Thousands of people took to the streets while two people lost their lives during the protests in Kasur. #JusticeforZainab became most popular hashtag on the social media and people from all walks of life demanded immediate arrest and punishment to the culprit.

Zainab went missing on January 4 and was found at a heap of garbage nearby her house on Jan 9.

The public demand for immediate arrest of the culprit resulted in an unprecedented search in which almost all law enforcement and secret agencies took part and a large pool of suspects were probed, besides carrying out DNA profiling of more than 1,100 people.

On Jan 23, the police took Imran Ali into custody and secured his 16-day physical remand for investigation. On Feb 9, police submitted challan before the ATC and charged him of rape and serial killings of minor girls, including Zainab Amin.

The convict initially pleaded not guilty but later confessed to his crimes.

His counsel Mehr Shakeel advocate took his brief but withdrew his power of attorney when the convict gave confessional statement before the court.

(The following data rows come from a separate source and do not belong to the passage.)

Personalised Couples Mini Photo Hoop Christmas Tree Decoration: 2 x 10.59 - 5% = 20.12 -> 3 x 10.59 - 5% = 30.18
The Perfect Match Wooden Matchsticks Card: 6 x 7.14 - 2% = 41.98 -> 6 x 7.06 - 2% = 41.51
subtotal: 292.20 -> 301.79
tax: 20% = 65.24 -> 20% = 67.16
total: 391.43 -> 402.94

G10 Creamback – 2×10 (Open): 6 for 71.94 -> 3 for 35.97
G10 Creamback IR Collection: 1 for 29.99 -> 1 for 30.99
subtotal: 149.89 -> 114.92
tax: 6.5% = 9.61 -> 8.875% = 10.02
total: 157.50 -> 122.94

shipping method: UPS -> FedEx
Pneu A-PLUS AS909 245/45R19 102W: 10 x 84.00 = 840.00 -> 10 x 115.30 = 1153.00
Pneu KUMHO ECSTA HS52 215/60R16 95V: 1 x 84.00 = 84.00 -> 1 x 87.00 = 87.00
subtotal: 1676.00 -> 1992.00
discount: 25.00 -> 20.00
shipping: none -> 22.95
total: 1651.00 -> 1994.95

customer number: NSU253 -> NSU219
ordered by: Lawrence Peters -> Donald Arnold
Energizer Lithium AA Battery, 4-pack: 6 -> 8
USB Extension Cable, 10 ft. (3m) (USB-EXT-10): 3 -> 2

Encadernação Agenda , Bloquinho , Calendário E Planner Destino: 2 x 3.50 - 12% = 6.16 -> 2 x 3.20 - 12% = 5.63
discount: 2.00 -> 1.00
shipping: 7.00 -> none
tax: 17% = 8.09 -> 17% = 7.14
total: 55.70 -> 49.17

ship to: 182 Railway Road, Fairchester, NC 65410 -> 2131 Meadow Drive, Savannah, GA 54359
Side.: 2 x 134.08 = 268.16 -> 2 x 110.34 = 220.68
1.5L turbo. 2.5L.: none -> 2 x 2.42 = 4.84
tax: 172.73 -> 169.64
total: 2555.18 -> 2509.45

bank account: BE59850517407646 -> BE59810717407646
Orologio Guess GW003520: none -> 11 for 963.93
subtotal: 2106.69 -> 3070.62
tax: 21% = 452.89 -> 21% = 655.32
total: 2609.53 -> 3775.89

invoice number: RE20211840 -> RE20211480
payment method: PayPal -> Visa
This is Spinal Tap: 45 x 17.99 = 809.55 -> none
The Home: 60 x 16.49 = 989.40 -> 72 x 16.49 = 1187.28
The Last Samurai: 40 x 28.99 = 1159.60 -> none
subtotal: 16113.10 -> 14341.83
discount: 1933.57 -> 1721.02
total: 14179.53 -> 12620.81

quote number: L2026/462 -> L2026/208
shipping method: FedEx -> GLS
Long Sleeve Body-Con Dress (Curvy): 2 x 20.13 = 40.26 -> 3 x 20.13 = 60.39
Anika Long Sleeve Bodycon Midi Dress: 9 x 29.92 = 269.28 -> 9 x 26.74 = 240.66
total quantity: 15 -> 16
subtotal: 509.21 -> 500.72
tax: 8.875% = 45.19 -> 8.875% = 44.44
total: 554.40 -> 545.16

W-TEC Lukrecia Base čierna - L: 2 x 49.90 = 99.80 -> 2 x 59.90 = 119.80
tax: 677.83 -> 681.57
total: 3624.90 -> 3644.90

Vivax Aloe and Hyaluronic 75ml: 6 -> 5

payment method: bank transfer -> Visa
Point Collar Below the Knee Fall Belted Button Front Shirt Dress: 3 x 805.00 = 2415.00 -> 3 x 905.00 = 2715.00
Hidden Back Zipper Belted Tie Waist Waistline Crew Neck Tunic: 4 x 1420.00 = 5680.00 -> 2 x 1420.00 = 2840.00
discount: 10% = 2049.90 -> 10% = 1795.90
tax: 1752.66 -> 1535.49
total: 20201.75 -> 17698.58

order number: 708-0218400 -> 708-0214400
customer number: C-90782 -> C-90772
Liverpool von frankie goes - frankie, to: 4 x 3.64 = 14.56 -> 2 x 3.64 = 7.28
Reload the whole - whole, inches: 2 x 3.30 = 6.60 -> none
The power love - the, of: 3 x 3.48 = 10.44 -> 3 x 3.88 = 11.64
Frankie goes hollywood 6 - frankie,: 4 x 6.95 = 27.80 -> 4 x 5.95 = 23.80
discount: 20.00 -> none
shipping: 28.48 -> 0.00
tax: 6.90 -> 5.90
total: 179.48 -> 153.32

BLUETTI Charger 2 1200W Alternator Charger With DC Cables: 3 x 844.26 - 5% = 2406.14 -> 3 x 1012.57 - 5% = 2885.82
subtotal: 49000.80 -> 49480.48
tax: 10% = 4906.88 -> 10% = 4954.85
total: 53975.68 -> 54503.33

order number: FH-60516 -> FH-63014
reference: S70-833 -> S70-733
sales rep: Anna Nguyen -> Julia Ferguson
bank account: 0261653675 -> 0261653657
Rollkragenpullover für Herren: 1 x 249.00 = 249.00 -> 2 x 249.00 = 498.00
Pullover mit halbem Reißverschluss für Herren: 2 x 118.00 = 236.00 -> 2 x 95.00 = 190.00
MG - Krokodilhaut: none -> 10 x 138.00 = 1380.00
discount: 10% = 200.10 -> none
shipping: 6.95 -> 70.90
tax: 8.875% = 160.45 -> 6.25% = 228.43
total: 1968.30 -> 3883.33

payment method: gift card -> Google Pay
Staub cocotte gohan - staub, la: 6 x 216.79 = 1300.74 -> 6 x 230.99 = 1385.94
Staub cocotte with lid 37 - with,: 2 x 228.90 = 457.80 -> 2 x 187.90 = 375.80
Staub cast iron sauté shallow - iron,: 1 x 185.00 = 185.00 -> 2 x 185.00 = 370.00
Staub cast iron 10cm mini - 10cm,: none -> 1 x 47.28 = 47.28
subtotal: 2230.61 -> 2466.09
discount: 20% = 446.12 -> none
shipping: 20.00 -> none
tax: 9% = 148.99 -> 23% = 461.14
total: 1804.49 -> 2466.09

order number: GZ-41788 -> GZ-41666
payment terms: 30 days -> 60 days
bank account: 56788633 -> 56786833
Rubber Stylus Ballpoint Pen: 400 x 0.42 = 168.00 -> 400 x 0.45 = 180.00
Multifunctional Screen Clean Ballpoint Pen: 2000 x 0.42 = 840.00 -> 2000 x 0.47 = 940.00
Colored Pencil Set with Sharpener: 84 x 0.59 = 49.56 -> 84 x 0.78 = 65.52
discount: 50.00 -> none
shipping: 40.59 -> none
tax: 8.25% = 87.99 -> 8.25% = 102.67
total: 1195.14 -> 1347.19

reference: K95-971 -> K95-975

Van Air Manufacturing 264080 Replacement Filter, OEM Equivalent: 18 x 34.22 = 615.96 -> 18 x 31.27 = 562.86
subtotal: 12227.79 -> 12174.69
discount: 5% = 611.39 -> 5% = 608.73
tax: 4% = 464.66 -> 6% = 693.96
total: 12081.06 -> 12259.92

The prosecution presented at least 56 witnesses against the suspect in addition to forensic evidence, including DNA and polygraph tests.

The trial was wrapped up within four days, even though the Lahore High Court had given seven days for its completion.

The Anti-Terrorism Act 1997, which was also applied in the case, also requires the trial court to proceed on a day-to-day basis and decide the case within seven working days.

A special prosecution team headed by Abdul Rauf Wattoo prosecuted the suspect during the trial.

Commenting on the trial court’s decision, criminal law expert Azam Nazir Tarar expressed some reservations on the trial.

Military courts’ procedures are in-camera, their proceedings are totally unseen to the public, but the working of the regular courts should not be off the public sight, he held.

However, he said the weakness in the trail, if any, could be overcome in an appeal before the high court. The appeal would be considered as a continuation of the trial, he added.